Arguably, the reason for the burgeoning success for Facebook as against Friends Reunited could be attributed to its free access as against a subscription model, which was eventually dispensed with. Similar trend was spotted by the EC's report where it said that a third of young people would not pay for online services such as music and video downloads.
Have we assumed that most internet services we use will remain free and that we just have to factor the hardware costs? Media baron Rupert Murdoch has just shaken this belief to its core.
We haven't yet sorted out our digital behaviour and our inability to put a value to our digital services. We embrace digital services- general search engines, social networking sites, news sites, email accounts, YouTube and numerous download sites - that are free, without assessing their real value and importance to us. We all know of people who have opened a Twitter account to obtain a desired URL before it is too late.
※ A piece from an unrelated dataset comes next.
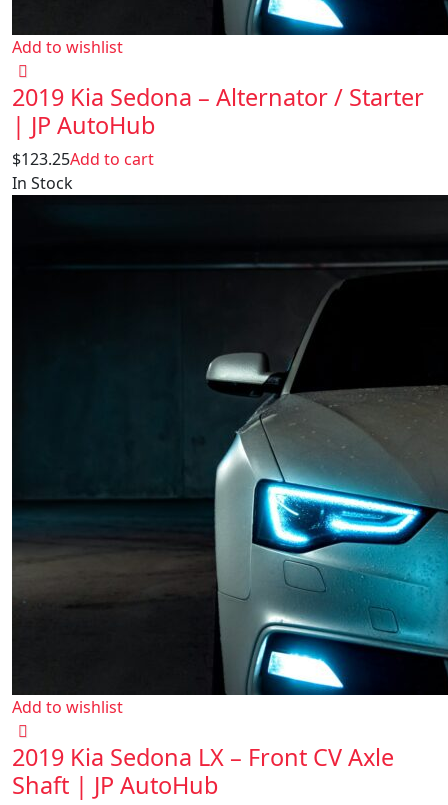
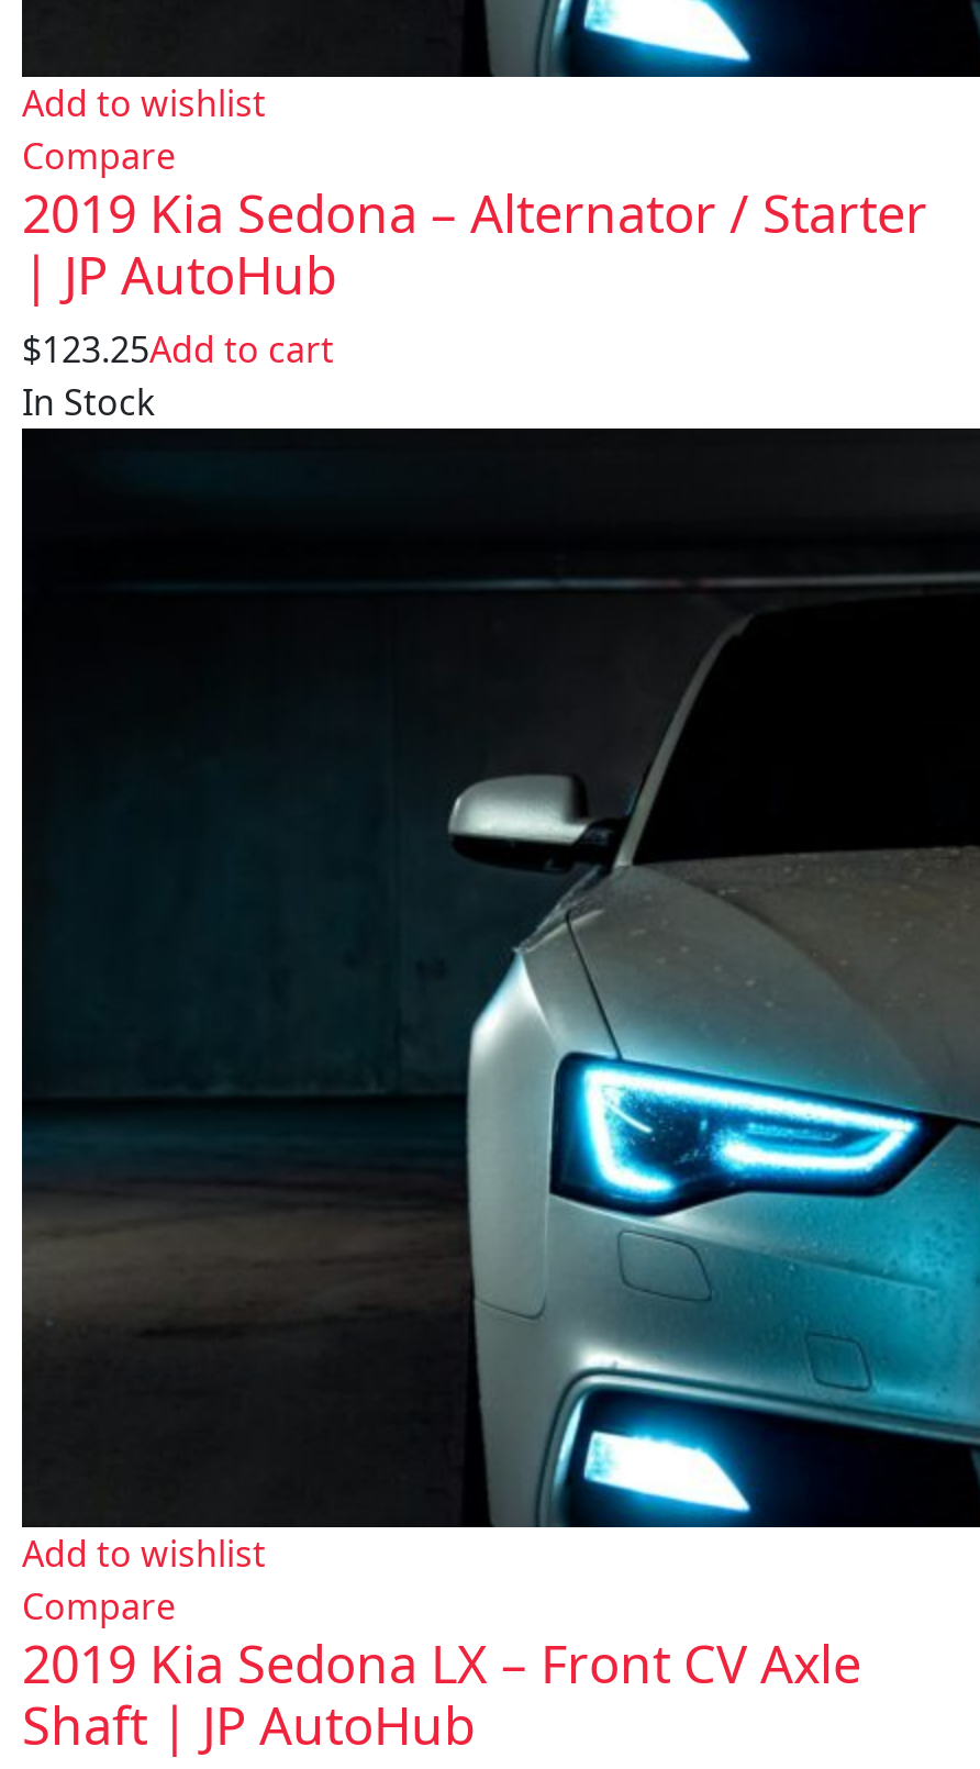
none -> [22,133,176,181] Compare
none -> [22,1583,176,1631] Compare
The real question is how many of us would actually give up on holiday and dining-out to keep Facebook and Twitter and Skype if all three were in fact subscription-based? In such a scenario, people willing to keep communication services would have to pay for the devices, internet connection and individual websites.
It is time we start putting a price on the communication technologies we use and choose more selectively. Web 2.0 has certainly revolutionised the way we live and communicate but if we do not exercise our discretion then the companies providing these services will gain revenge, either by charging or disappearing.